Jean Boccace, témoin de la Peste

Jean Boccace (1313-1375) fait partie des fondateurs de la tradition littéraire italienne aux côtés de Dante et Pétrarque, mais il est aussi l’un des inspirateurs de la culture humaniste qui marquera la Renaissance européenne.

Le Décaméron est son ouvrage le plus célèbre : il s’agit de cent nouvelles racontées en dix jours par sept femmes et trois hommes – mais nous reviendrons sur ce point plus tard. Le Décaméron a été publié entre 1349 et 1353, durant la Grande Peste. La Peste Noire, dont nous avons déjà parlé sur ce site, a été une catastrophe pour les peuples. Jean Boccace en a lui-même été témoin, et c’est sur cet événement que s’ouvre la première journée du Décaméron.

La peste sévit à Florence en 1348 : elle vient des « régions orientales » et rien ne permet de l’endiguer. Pourtant, Boccace mentionne des mesures d’hygiène mises en place : « débarrasser la cité de ses immondices (…) interdire l’entrée aux malades (…) donner une foule de conseils pour la conservation de la santé ». En parallèle, des gens s’improvisaient médecins et rendaient l’endiguer la peste plus complexe : « la vertu d’aucune médecine n’apportait de remède ; bien plus, soit que la nature du fléau y fût rebelle, soit que l’ignorance des médicastres (immense était devenu le nombre de ceux qui, hommes ou femmes, pratiquaient à côté des vrais savants sans avoir jamais reçu la moindre instruction médicale) ». De plus, la vitesse de la contamination impressionnait les individus : « Ce qui donna une si grande force à cette pestilence, ce fut qu’à partir des malades et au gré des contacts, elle s’attaquait aux bien-portants aussi vite que le feu se met à dévorer les choses sèches ou grasses qui se trouvent à proximité ». Parmi les facteurs de contamination, Boccace relève également le fait de parler aux malades ou de toucher leurs vêtements.
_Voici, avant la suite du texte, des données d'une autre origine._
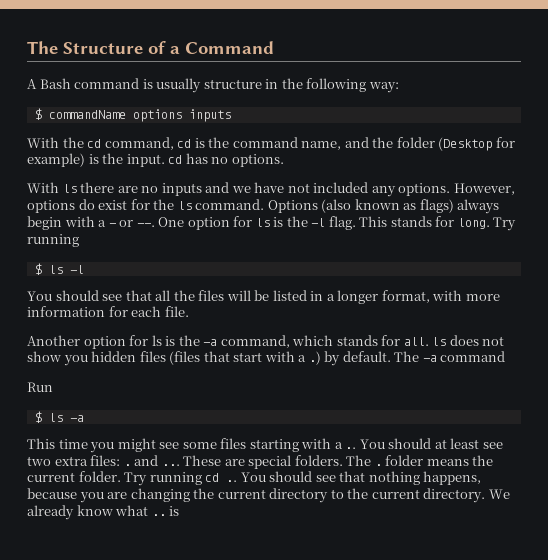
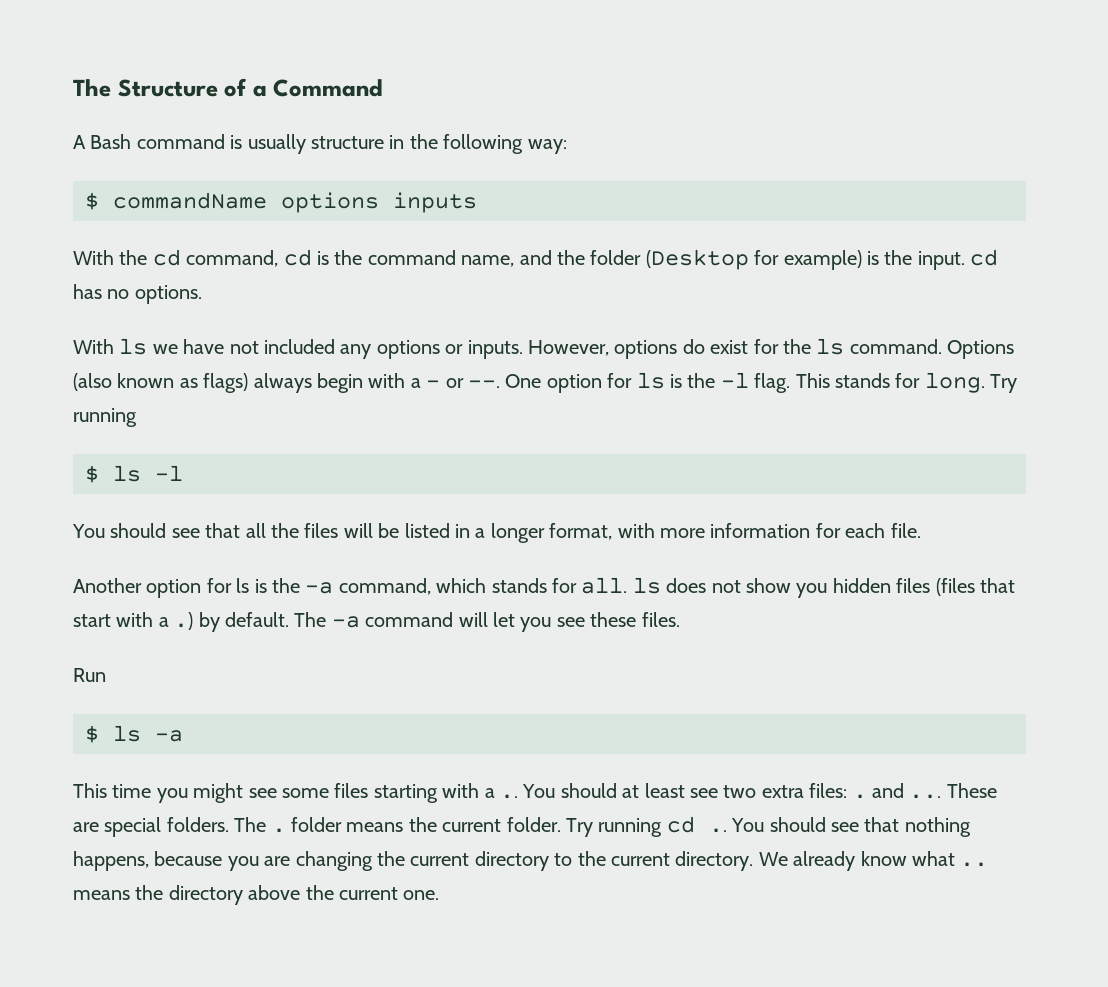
[80,182,230,196] there are no inputs and -> (148, 346) none
[398,183,451,196] options. -> [376,340,523,359] options or inputs.
(506, 356) none -> [458,612,680,632] will let you see these files.
[169,506,180,516] is -> [73,885,440,905] means the directory above the current one.

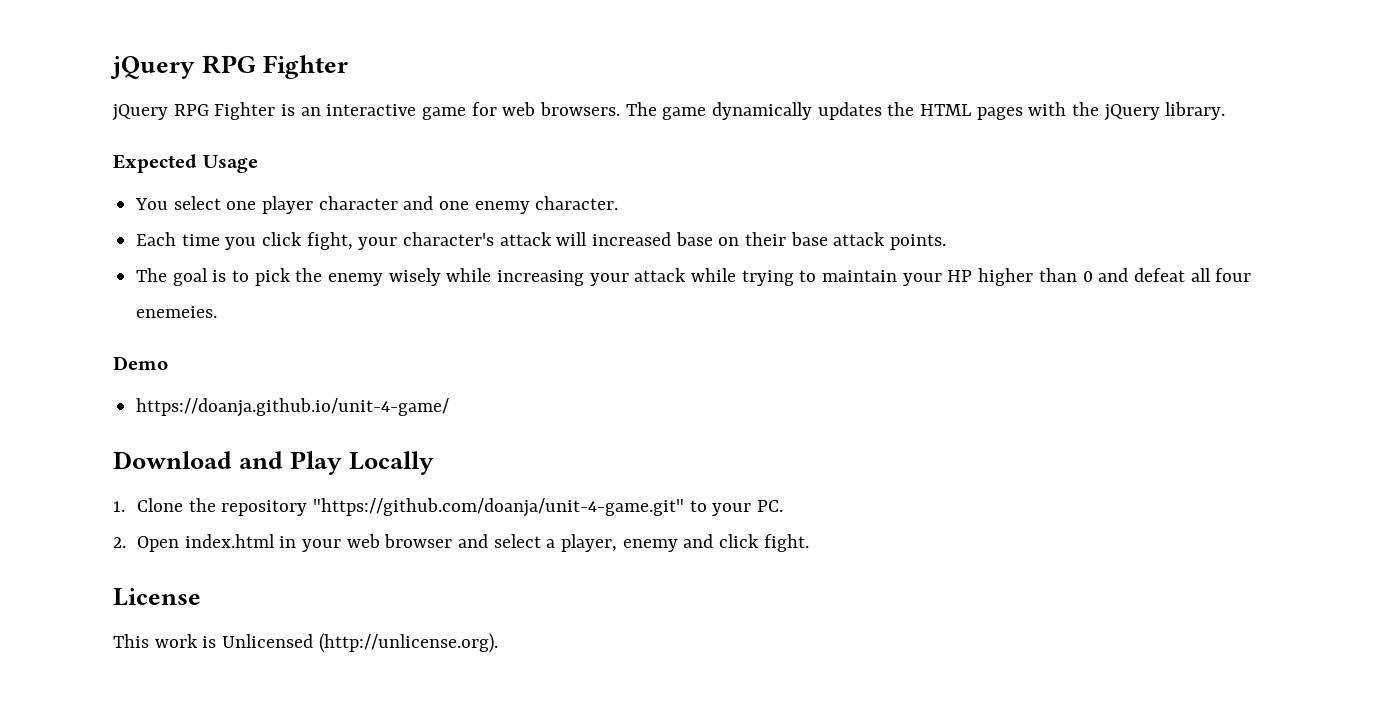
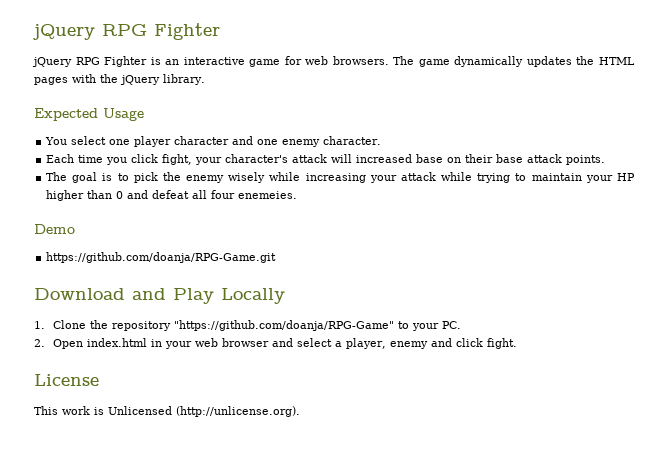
[136,398,450,417] https://doanja.github.io/unit-4-game/ -> [46,252,277,263] https://github.com/doanja/RPG-Game.git
[312,498,684,517] "https://github.com/doanja/unit-4-game.git" -> [173,320,394,331] "https://github.com/doanja/RPG-Game"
Face à la maladie, il y avait différentes manières de réagir : certains, rapporte Boccace, choisissaient de s’isoler et de vivre des plaisirs qu’ils pouvaient s’accorder. D’autres, dit-il, préféraient boire et rire en se moquant de ce qui arrivait. Il n’y avait plus de lois, et les hommes politiques étaient morts ou malades. La gestion des corps constituait également une problématique particulière : les cercueils contenaient plusieurs corps, de sorte que les cérémonies funéraires ne purent pas avoir lieu comme d’habitude.

Dans ce texte, Boccace nous donne une description frappante de la maladie, proche de celle de Guy de Chauliac : il montre l’abandon des malades et l’éclatement des liens sociaux, ainsi que l’aspect anarchique de la gestion de la crise. C’est dans ce contexte que dix personnes, sept femmes et trois hommes nobles, fuient vers la campagne. Elle représente une échappatoire face au chaos ambiant. Pour s’occuper, à tour de rôle, ils se racontent des nouvelles. Le Décaméron est ainsi une suite de cent nouvelles (dix par jour, durant dix jours) présentant le quotidien sous un jour à la fois amusant et amusé. En somme, l’art et la littérature sont une manière de répondre au chaos environnant.